■ Data for processing:

════

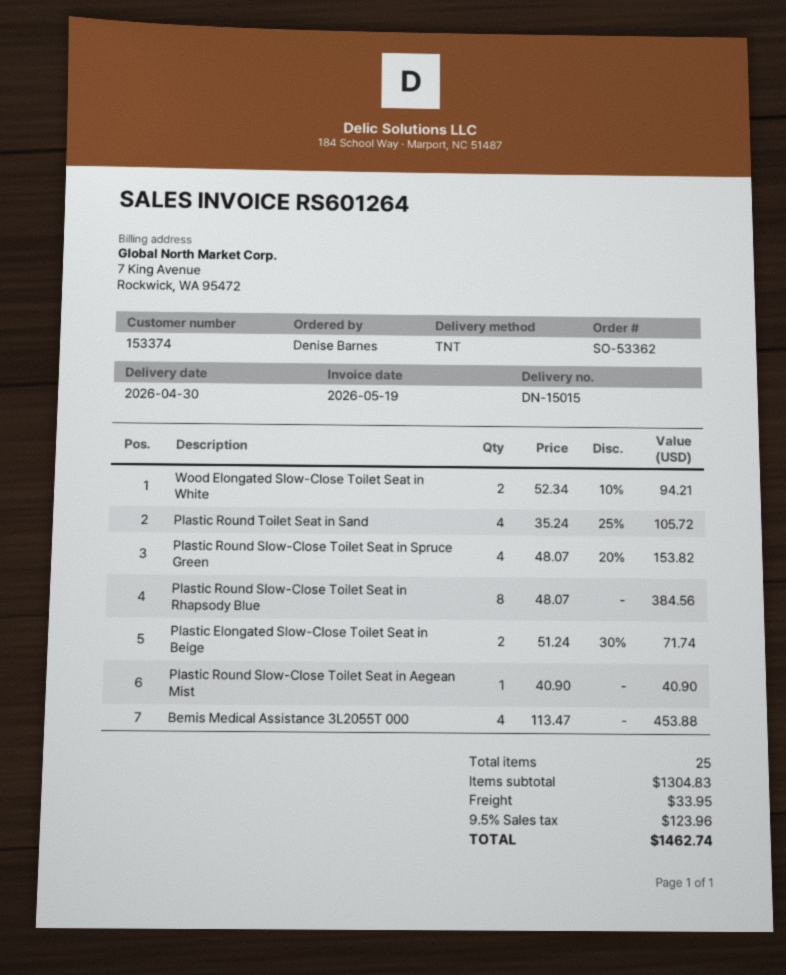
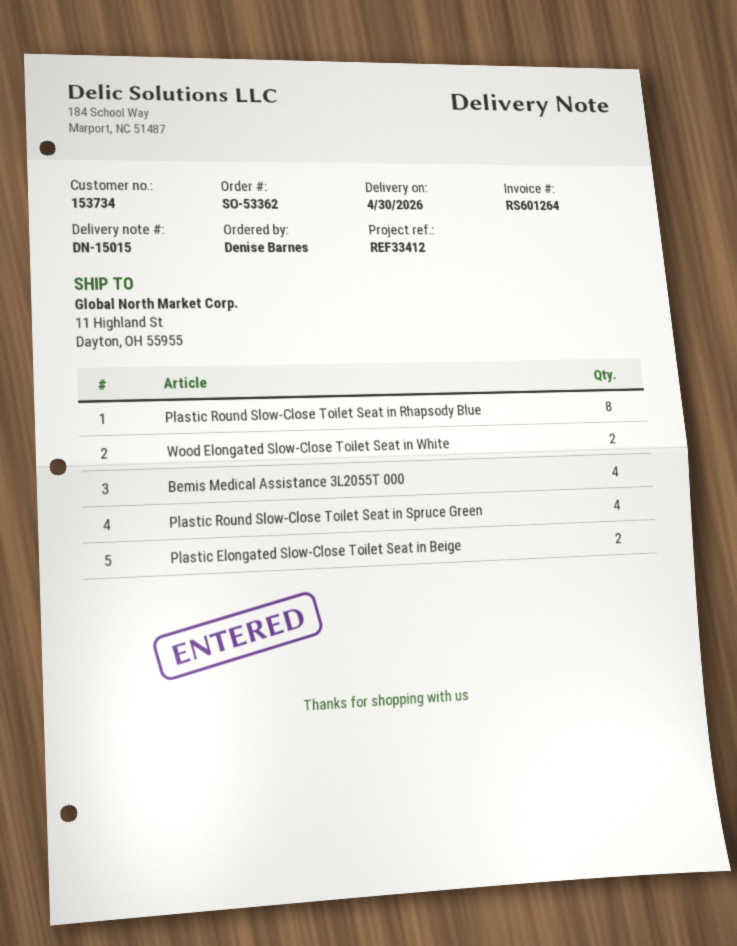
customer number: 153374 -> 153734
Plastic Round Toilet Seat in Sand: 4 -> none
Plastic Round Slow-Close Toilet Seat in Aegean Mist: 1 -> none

════

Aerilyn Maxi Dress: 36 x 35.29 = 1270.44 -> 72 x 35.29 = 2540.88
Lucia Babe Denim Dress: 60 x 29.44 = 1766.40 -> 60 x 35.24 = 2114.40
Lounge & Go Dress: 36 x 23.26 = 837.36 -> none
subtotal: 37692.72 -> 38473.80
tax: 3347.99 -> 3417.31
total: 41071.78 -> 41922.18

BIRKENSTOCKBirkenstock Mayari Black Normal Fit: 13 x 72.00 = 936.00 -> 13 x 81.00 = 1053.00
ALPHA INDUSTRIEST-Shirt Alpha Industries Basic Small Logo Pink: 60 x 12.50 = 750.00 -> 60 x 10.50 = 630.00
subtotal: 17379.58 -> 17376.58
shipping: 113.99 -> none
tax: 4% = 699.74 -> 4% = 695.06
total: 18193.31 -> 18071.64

════

■ Activity: In the entries above, please find the line with "ALPHA INDUSTRIEST-Shirt Alpha" and the line with "total: 18193.31 -> 18071.64", then write out exactly those two lines and every line between them, and nothing more.

■ Response area:
ALPHA INDUSTRIEST-Shirt Alpha Industries Basic Small Logo Pink: 60 x 12.50 = 750.00 -> 60 x 10.50 = 630.00
subtotal: 17379.58 -> 17376.58
shipping: 113.99 -> none
tax: 4% = 699.74 -> 4% = 695.06
total: 18193.31 -> 18071.64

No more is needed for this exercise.